Hardware Sizing Guidelines
These sizing guidelines offer an approximation of the hardware resources required to deploy an AEM project. Sizing estimates depend on the architecture of the project, the complexity of the solution, expected traffic and the project requirements. This guide helps you to determine the hardware needs for a specific solution, or to find an upper and lower estimate for the hardware requirements.
Basic factors to consider are (in this order):
- Network speed
- Network latency
- Available bandwidth
- Computational speed
- Caching efficiency
- Expected traffic
- Complexity of templates, applications and components
- Concurrent authors
- Complexity of the authoring operation (simple content editing, MSM rollout, etc)
- I/O performance
- Performance and efficiency of the file or database storage
- Hard Drive
- at least two or three times larger than the repository size
- Size of website (number of content-object, pages, and users)
- Number of users/sessions that are active at the same time
A typical AEM setup consists of an author and a publish environment.

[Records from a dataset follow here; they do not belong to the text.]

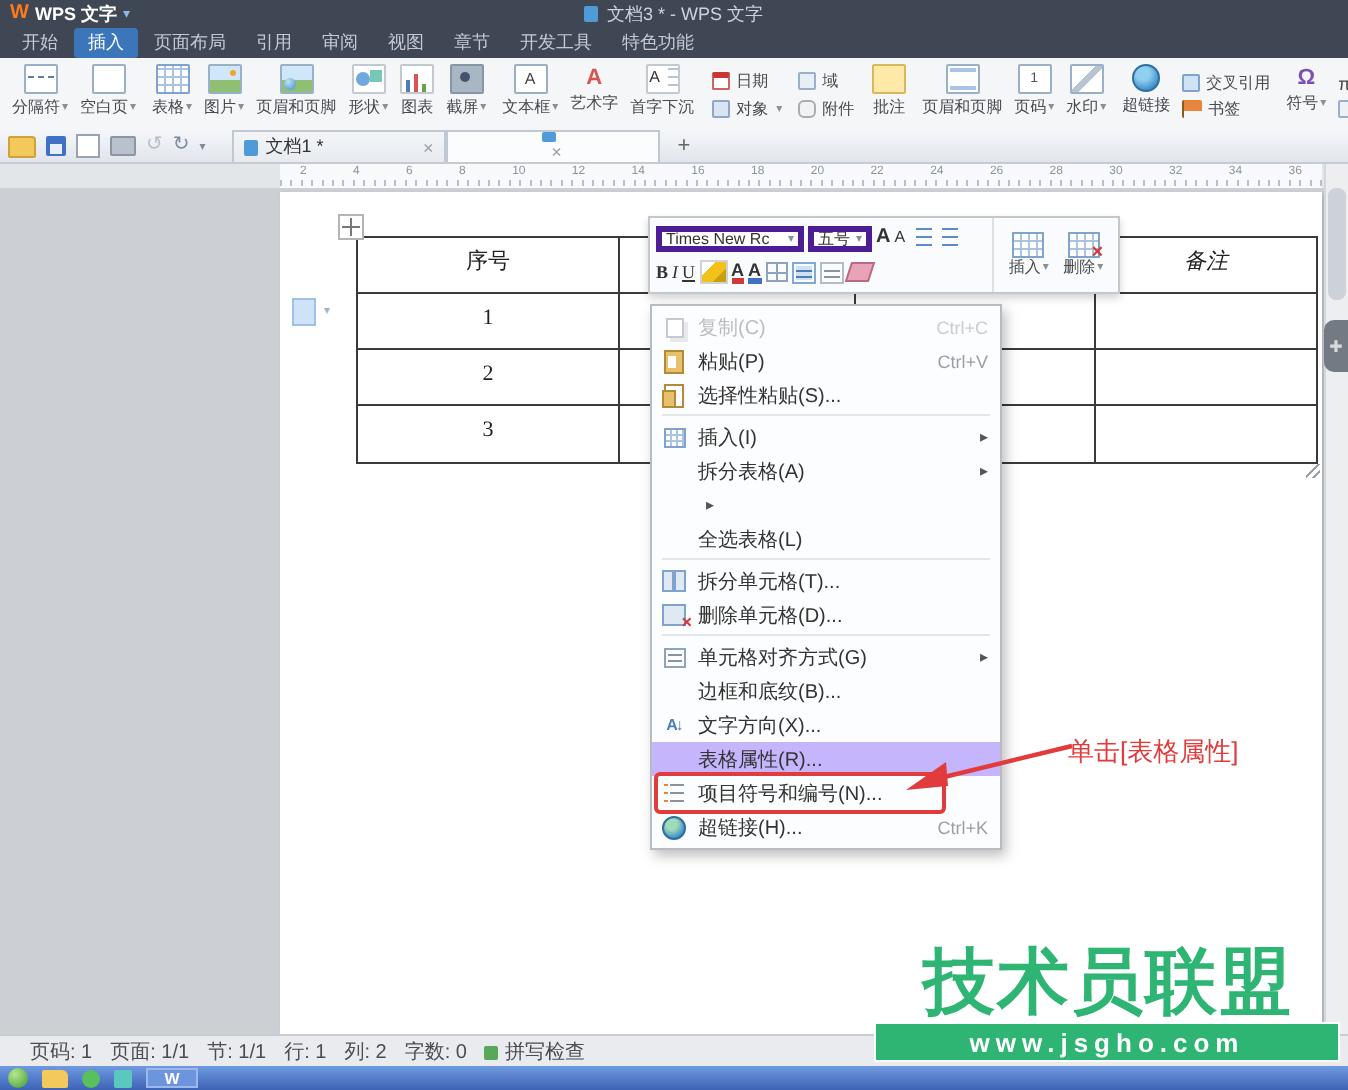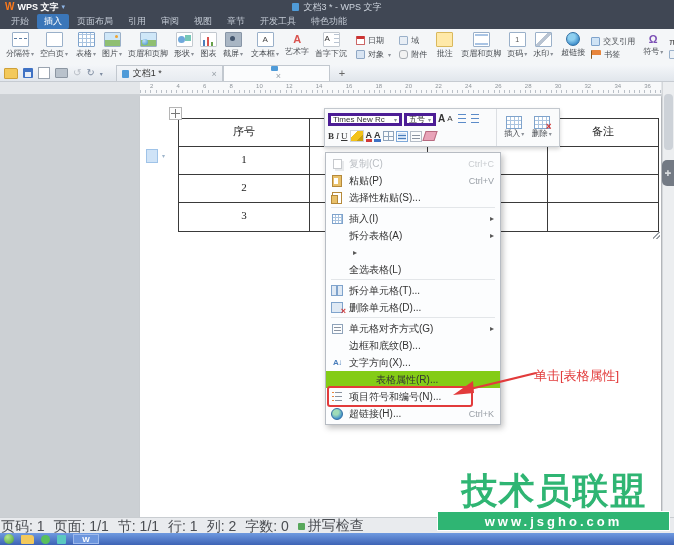"备注" .cell.cr { font-style: none -> italic }
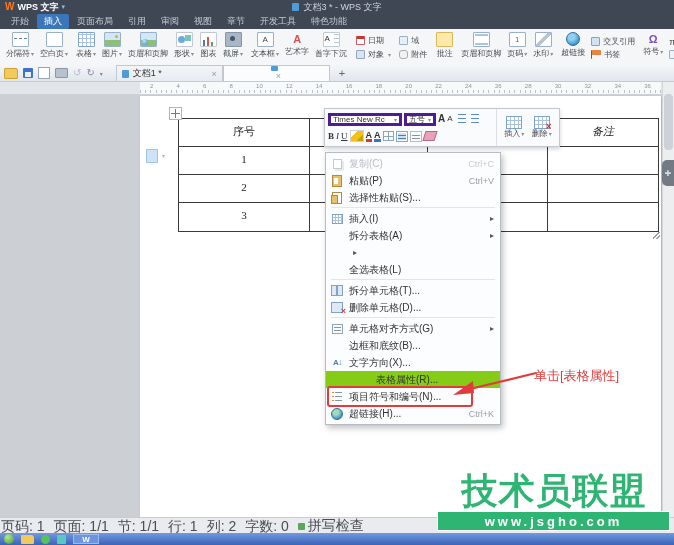"表格属性(R)..." .mi.highlight { background: #84cc16 -> #c4b5fd; gap: 27px -> none }
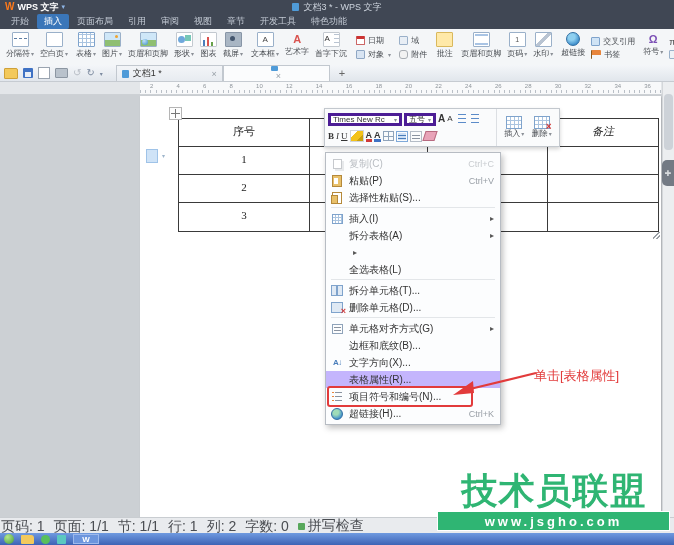"页码: 1" .statusbar { align-items: none -> center; font-size: 14px -> 10px; padding-left: 1px -> 15px }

These environments have different requirements regarding the underlying hardware size and system configuration. Detailed considerations for both environments are described in the author environment and publish environment sections.
In a typical project setup, you have several environments on which to stage project phases:
- Development environment To develop new features or make significant changes. Best practise is to work using a development environment per developer (usually local installations on their personal systems).
- Author test environment To verify changes. The number of test environments can vary depending on the project requirements (for example, separate for QA, integration testing, or user acceptance testing).
- Publish test environment Primarily for testing social collaboration use cases and/or the interaction between author and multiple publishing instances.
- Author production environment For authors to edit content.
- Publish production environment To serve published content.
Additionally the environments may vary, ranging from a single-server system running AEM and an application server, through to a highly scaled set of multi-server, multi-CPU clustered instances. We recommend that you use a separate computer for each production system and that you do not run other applications on these computers.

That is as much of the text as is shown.